TASK TO CARRY OUT -> Below are entries; copy exactly the lines from the one with "Handwoven Open Scarves" through the one with "invoice number: 2025/1339 -> 2025/1739", both included, and leave out the rest.

RECORDS TO USE ->
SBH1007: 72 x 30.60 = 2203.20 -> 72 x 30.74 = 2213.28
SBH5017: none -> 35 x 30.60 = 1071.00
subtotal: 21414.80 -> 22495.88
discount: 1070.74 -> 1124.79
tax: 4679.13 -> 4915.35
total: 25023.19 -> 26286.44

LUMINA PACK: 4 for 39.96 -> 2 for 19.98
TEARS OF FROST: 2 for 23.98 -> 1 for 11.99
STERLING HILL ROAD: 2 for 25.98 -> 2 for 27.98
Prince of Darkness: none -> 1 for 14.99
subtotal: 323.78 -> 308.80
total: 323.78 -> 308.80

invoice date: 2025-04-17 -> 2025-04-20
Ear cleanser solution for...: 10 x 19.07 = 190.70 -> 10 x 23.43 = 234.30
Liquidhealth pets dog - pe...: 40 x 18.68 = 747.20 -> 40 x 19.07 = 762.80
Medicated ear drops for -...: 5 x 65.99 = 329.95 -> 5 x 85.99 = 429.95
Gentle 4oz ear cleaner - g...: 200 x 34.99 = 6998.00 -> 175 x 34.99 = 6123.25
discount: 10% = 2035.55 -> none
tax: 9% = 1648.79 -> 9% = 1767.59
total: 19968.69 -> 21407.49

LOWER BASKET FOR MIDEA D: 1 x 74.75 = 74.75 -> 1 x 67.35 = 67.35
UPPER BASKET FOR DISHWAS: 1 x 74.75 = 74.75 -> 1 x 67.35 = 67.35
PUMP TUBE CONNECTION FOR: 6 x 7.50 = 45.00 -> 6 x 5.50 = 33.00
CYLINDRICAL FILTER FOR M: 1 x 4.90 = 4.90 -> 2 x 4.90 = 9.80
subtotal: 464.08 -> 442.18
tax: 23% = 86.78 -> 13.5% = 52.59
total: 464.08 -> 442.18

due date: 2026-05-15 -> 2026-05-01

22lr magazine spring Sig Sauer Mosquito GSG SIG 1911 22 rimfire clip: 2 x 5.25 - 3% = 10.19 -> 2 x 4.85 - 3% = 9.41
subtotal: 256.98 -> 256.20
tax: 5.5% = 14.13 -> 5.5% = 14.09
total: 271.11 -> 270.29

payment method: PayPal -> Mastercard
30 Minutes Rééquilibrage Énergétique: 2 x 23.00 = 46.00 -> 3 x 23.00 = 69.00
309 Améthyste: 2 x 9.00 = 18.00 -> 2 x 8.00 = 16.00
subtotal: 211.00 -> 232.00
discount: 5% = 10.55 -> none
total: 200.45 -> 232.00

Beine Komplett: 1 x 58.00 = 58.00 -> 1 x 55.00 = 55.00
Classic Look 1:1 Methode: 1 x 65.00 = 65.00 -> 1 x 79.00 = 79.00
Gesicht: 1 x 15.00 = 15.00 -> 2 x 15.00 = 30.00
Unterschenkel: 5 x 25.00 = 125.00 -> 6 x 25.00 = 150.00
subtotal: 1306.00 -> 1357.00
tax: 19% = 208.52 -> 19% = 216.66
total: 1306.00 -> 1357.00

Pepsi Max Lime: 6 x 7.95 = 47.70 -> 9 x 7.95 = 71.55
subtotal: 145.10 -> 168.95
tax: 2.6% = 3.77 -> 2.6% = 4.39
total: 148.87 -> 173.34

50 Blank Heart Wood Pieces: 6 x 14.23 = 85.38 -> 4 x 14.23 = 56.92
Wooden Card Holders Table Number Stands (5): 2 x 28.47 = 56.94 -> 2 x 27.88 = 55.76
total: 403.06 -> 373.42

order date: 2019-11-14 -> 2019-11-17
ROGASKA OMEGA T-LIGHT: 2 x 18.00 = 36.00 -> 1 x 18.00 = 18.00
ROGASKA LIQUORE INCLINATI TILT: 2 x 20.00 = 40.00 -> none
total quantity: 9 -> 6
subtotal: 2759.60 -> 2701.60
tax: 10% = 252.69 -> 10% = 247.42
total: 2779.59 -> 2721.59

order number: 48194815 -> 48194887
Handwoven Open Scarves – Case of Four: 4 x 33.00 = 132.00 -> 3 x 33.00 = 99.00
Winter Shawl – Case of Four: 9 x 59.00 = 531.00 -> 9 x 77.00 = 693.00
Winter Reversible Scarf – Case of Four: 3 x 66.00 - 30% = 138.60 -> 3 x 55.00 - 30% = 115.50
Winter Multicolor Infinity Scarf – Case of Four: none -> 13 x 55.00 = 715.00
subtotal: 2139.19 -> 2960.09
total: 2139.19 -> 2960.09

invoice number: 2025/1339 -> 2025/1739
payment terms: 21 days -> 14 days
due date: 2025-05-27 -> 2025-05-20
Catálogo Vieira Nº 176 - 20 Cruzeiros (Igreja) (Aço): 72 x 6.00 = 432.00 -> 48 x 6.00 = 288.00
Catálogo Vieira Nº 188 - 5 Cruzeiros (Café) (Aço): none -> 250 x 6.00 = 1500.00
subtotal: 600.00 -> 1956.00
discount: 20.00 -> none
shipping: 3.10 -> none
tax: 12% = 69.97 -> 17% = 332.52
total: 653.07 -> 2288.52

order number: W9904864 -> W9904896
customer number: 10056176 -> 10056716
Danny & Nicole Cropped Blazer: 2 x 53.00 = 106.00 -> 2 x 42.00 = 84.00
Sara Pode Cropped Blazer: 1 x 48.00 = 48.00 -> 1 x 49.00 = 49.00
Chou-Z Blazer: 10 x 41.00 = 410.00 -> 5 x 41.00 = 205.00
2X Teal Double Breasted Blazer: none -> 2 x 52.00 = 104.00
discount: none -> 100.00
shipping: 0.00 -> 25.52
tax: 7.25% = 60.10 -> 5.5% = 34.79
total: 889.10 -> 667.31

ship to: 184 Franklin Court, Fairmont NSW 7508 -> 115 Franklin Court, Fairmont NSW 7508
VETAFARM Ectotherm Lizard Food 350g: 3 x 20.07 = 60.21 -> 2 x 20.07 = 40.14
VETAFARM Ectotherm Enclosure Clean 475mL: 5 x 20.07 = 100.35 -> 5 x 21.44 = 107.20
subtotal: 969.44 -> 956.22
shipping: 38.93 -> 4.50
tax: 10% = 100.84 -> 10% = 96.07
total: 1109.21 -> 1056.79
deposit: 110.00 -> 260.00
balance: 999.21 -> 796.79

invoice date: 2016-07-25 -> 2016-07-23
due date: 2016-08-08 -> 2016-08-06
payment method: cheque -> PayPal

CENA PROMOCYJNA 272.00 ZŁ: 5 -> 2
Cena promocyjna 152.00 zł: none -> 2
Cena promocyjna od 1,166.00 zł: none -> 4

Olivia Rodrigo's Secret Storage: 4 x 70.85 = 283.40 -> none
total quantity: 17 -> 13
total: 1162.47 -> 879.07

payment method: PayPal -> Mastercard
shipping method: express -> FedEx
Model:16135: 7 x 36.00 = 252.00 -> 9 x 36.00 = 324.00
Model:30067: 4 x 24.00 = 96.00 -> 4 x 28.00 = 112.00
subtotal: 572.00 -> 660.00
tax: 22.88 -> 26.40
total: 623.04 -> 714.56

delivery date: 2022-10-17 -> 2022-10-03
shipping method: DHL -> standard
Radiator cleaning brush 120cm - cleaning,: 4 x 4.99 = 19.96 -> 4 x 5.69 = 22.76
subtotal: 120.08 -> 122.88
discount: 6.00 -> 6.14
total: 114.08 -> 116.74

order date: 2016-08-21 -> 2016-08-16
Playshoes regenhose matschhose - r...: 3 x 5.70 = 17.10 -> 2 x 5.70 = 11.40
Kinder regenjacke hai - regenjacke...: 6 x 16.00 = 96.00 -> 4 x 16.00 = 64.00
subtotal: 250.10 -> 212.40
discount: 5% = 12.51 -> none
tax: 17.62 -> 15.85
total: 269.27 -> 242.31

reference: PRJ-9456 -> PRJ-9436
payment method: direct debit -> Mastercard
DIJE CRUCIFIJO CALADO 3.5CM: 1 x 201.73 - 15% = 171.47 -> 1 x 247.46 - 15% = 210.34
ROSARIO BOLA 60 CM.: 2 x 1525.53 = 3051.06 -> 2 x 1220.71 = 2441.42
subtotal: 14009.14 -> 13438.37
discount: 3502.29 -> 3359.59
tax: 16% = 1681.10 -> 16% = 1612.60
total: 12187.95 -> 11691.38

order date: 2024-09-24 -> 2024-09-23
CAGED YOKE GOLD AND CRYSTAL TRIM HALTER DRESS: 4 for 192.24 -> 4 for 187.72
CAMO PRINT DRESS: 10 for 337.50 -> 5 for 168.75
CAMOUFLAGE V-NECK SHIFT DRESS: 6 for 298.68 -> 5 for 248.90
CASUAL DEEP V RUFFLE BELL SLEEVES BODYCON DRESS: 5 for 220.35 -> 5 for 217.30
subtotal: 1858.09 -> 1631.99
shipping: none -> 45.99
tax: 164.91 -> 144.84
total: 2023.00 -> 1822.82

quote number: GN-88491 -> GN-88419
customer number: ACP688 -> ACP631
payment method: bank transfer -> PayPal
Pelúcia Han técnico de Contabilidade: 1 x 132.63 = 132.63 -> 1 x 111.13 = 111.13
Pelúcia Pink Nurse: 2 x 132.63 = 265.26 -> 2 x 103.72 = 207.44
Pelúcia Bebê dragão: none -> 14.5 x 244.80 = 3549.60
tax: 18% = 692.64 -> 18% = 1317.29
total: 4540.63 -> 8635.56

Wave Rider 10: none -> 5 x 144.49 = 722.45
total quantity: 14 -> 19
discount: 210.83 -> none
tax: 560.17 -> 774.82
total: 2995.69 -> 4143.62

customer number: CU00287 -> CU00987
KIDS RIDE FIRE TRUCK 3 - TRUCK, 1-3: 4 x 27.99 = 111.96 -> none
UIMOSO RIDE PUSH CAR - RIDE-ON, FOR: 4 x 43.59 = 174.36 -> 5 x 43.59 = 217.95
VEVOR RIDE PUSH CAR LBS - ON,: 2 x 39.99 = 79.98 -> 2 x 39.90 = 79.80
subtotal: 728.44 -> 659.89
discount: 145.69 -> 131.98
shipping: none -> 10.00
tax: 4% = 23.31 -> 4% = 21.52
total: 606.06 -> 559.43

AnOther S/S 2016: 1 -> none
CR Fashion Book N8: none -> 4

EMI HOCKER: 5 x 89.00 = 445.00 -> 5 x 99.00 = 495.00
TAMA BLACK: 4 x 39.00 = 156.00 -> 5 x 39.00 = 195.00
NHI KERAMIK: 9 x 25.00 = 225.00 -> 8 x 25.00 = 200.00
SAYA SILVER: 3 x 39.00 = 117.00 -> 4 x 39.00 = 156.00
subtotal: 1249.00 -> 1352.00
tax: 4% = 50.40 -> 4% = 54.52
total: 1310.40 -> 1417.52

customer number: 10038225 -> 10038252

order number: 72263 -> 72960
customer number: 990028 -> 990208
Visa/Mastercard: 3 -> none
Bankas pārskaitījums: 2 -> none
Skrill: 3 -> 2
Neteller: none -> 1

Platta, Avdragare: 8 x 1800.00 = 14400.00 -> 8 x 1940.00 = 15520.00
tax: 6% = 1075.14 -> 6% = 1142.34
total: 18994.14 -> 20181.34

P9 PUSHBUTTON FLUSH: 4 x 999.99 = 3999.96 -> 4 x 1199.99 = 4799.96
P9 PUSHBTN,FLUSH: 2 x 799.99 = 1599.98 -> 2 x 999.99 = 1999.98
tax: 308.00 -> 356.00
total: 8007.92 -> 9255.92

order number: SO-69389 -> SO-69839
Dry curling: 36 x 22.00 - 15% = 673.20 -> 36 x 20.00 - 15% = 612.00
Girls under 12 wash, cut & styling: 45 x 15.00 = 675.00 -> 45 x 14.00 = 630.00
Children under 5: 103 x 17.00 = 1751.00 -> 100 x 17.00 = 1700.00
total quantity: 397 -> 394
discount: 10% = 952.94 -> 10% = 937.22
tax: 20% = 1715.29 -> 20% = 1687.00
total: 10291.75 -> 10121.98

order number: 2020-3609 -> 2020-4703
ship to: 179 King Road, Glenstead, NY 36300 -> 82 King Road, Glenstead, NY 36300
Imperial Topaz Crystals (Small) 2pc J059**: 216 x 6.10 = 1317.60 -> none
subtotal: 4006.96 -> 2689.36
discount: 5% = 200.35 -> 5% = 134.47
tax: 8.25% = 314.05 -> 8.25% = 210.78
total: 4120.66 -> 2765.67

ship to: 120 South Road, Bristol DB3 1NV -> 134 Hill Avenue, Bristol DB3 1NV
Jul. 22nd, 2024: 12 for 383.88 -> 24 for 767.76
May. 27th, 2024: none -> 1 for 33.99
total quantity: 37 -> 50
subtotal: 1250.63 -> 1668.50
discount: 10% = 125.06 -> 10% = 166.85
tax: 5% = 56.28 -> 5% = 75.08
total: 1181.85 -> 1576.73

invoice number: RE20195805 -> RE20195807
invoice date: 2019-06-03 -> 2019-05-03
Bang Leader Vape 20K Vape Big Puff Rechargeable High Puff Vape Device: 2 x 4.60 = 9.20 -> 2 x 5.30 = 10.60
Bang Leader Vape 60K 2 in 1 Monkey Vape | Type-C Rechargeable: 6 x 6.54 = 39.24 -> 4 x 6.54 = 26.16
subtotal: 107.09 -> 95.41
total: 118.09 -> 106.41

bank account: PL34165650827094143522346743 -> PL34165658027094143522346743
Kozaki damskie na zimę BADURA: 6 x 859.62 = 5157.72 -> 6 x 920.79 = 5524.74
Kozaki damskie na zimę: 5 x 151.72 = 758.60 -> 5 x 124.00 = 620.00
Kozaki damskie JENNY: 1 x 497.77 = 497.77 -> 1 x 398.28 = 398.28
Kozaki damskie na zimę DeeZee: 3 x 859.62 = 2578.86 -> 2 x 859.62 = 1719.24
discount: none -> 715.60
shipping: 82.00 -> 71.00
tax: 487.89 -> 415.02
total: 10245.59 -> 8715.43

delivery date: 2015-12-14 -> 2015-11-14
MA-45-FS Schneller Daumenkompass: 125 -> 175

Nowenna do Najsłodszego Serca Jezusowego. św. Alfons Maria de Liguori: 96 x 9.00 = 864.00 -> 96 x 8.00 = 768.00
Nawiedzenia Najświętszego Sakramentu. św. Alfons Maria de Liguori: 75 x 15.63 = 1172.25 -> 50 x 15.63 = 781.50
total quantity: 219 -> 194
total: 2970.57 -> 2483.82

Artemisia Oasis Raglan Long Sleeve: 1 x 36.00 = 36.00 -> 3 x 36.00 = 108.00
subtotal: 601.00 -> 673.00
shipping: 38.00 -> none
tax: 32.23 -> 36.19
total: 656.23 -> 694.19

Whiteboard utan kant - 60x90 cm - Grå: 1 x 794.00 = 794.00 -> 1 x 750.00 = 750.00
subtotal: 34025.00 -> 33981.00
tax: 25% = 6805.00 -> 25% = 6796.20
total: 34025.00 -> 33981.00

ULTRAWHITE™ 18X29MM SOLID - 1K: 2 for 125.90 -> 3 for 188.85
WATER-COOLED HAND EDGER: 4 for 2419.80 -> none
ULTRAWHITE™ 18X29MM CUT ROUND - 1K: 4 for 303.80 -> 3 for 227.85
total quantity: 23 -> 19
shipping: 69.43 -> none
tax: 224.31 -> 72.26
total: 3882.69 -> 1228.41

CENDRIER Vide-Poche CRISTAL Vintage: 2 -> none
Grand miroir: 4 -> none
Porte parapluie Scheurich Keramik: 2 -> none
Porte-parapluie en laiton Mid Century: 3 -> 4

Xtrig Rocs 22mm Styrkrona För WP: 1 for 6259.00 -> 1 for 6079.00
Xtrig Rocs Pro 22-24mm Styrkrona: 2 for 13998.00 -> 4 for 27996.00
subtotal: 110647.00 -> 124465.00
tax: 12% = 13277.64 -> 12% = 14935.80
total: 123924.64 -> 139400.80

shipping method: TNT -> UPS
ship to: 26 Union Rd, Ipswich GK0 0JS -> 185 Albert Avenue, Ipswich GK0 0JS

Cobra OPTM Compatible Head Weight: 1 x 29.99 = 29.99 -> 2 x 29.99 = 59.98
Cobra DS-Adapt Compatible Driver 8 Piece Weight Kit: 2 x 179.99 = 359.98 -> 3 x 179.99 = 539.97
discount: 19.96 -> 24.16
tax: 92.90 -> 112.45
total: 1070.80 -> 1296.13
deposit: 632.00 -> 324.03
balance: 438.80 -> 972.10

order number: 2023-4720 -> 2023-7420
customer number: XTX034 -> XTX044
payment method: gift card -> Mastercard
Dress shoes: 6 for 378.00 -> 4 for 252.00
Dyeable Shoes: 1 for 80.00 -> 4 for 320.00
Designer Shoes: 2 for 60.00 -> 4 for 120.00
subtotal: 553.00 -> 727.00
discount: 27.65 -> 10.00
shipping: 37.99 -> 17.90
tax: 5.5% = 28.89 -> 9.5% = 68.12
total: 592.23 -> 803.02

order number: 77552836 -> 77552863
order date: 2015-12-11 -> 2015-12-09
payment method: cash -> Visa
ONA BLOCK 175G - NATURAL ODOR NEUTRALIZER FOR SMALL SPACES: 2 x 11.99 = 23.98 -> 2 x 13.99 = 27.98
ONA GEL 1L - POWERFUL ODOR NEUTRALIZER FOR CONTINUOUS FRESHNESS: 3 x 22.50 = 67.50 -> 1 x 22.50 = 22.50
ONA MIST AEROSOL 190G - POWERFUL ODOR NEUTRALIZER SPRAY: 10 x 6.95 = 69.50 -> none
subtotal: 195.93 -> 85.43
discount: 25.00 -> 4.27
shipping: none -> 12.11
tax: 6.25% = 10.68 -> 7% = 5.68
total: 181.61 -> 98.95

RESULT OF THE EXERCISE ->
Handwoven Open Scarves – Case of Four: 4 x 33.00 = 132.00 -> 3 x 33.00 = 99.00
Winter Shawl – Case of Four: 9 x 59.00 = 531.00 -> 9 x 77.00 = 693.00
Winter Reversible Scarf – Case of Four: 3 x 66.00 - 30% = 138.60 -> 3 x 55.00 - 30% = 115.50
Winter Multicolor Infinity Scarf – Case of Four: none -> 13 x 55.00 = 715.00
subtotal: 2139.19 -> 2960.09
total: 2139.19 -> 2960.09

invoice number: 2025/1339 -> 2025/1739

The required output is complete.